● Supplied entries
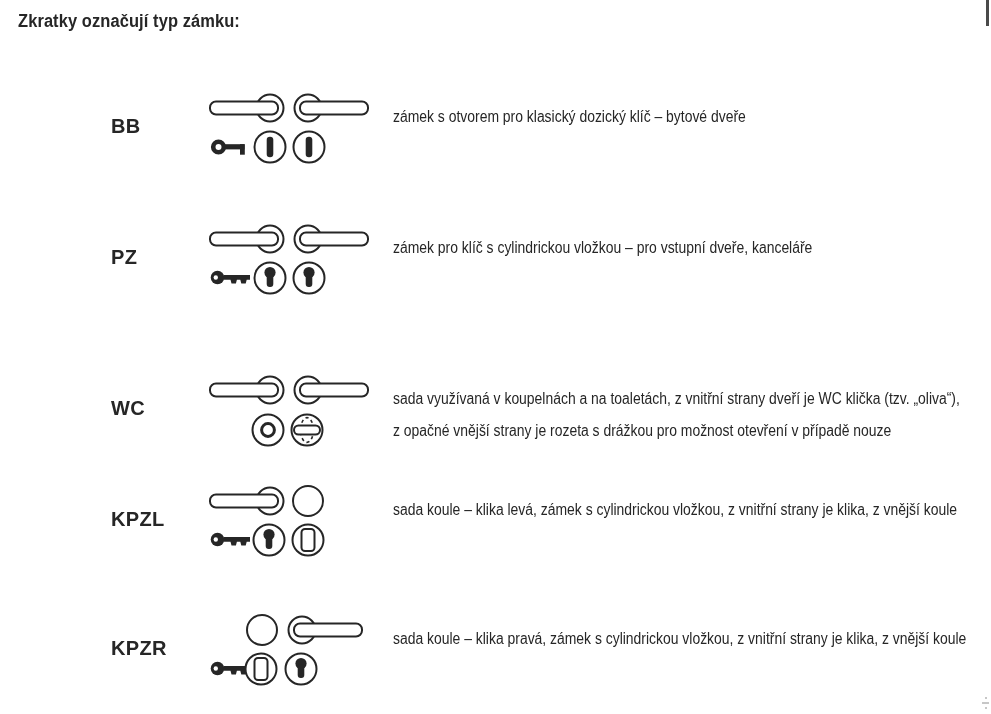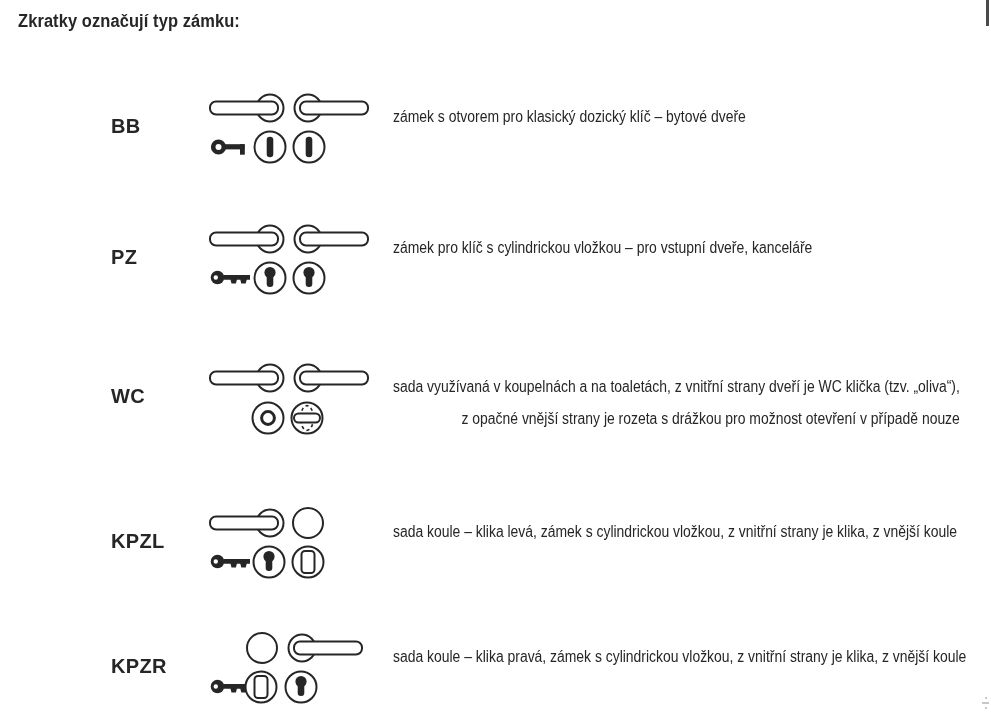--- a/index.html
+++ b/index.html
@@ -11,7 +11,7 @@
     position:absolute;left:18px;top:11px;font-size:17.5px;font-weight:700;
     white-space:nowrap;transform:scaleX(0.94);transform-origin:0 50%;letter-spacing:.1px;
   }
-  .row{position:absolute;left:0;width:851px;height:78px;text-align:right;}
+  .row{position:absolute;left:0;width:851px;height:78px;}
   .code{
     position:absolute;left:111px;top:25px;font-size:20px;font-weight:700;letter-spacing:.3px;
   }

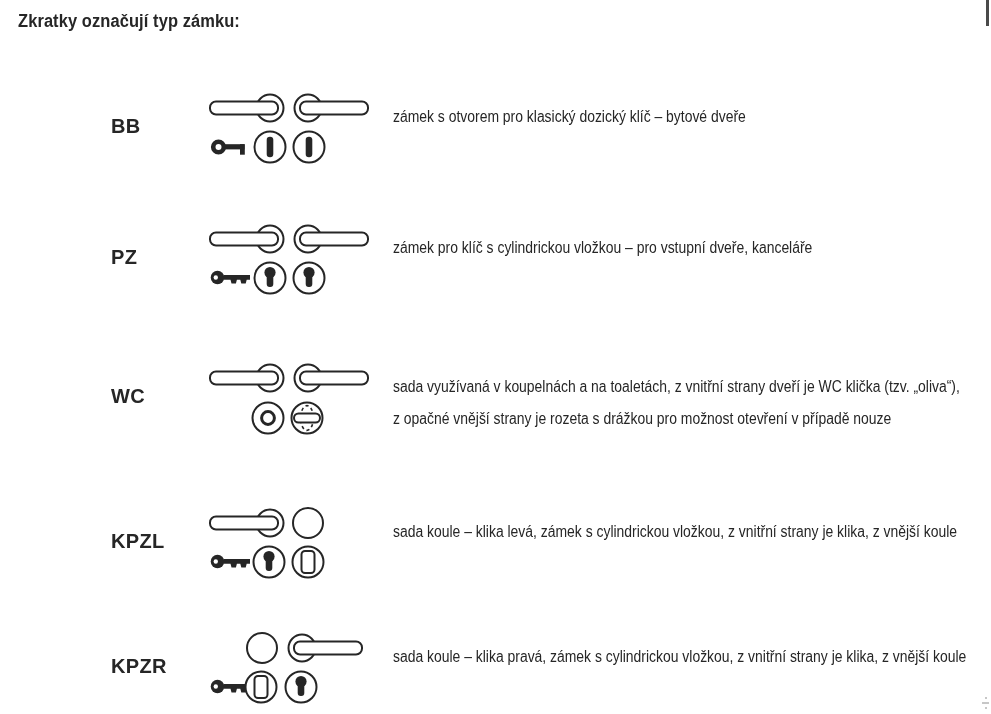--- a/index.html
+++ b/index.html
@@ -92,7 +92,7 @@
   </div>
 </div>
 
-<div class="row" style="top:360px">
+<div class="row" style="top:372px">
   <div class="code">WC</div>
   <svg class="icons" viewBox="0 0 178 78">
     <g>

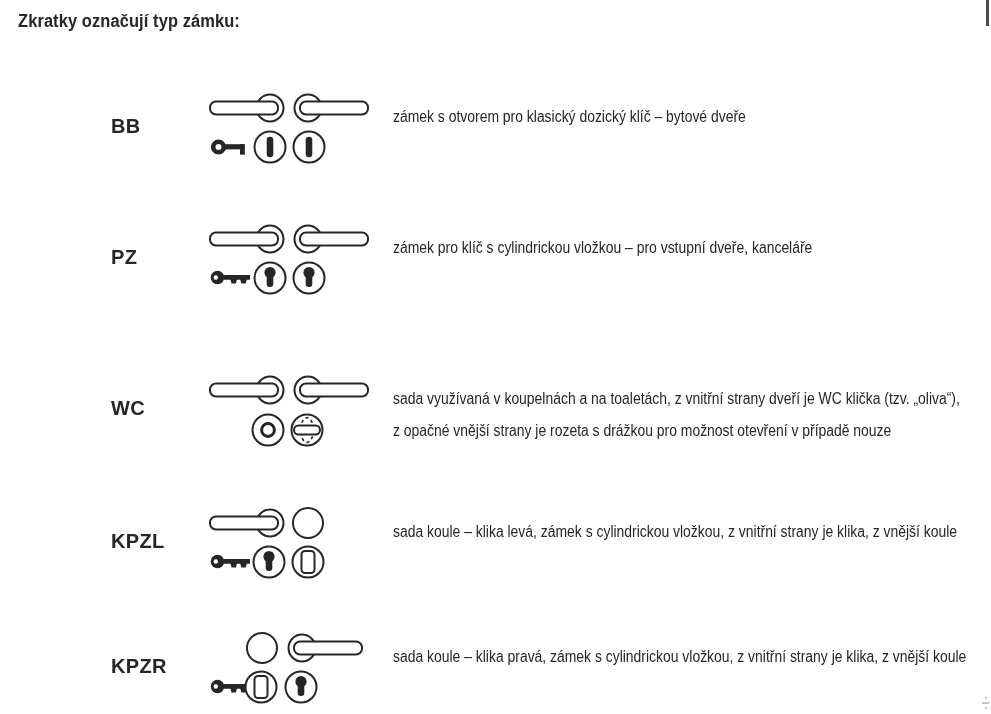--- a/index.html
+++ b/index.html
@@ -119,7 +119,7 @@
   </div>
 </div>
 
-<div class="row" style="top:505px">
+<div class="row" style="top:483px">
   <div class="code">KPZL</div>
   <svg class="icons" viewBox="0 0 178 78">
     <g>

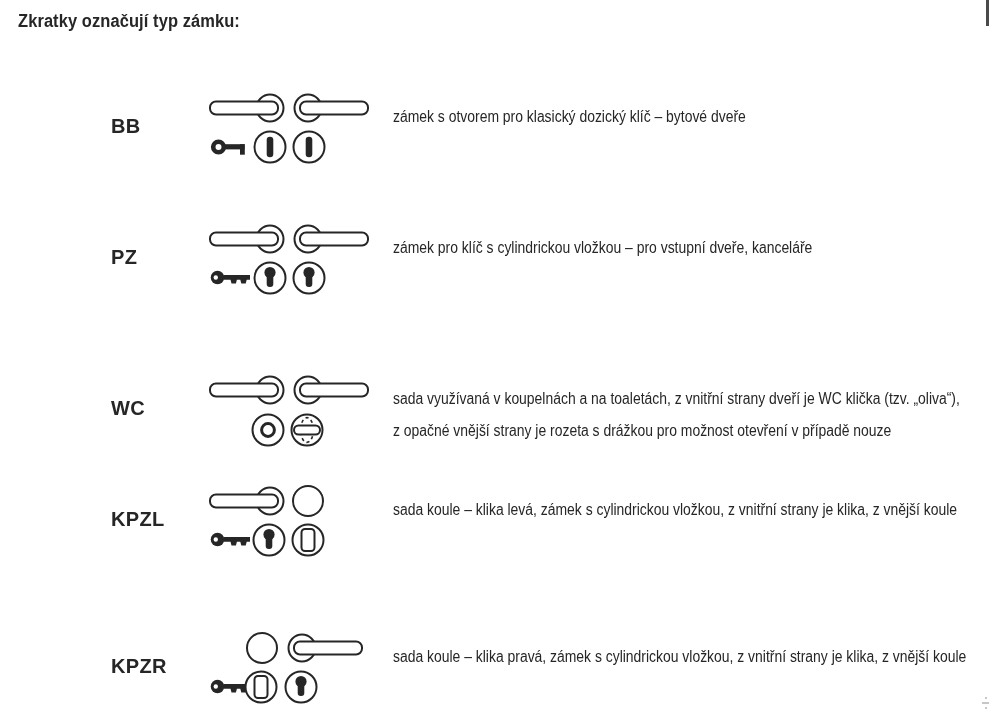--- a/index.html
+++ b/index.html
@@ -149,7 +149,7 @@
   </div>
 </div>
 
-<div class="row" style="top:630px">
+<div class="row" style="top:612px">
   <div class="code">KPZR</div>
   <svg class="icons" viewBox="0 0 178 78">
     <g>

● Problem details
Scan the entries above and report the number of lines that contain the word "font", with no added text.

● Answer to this task
2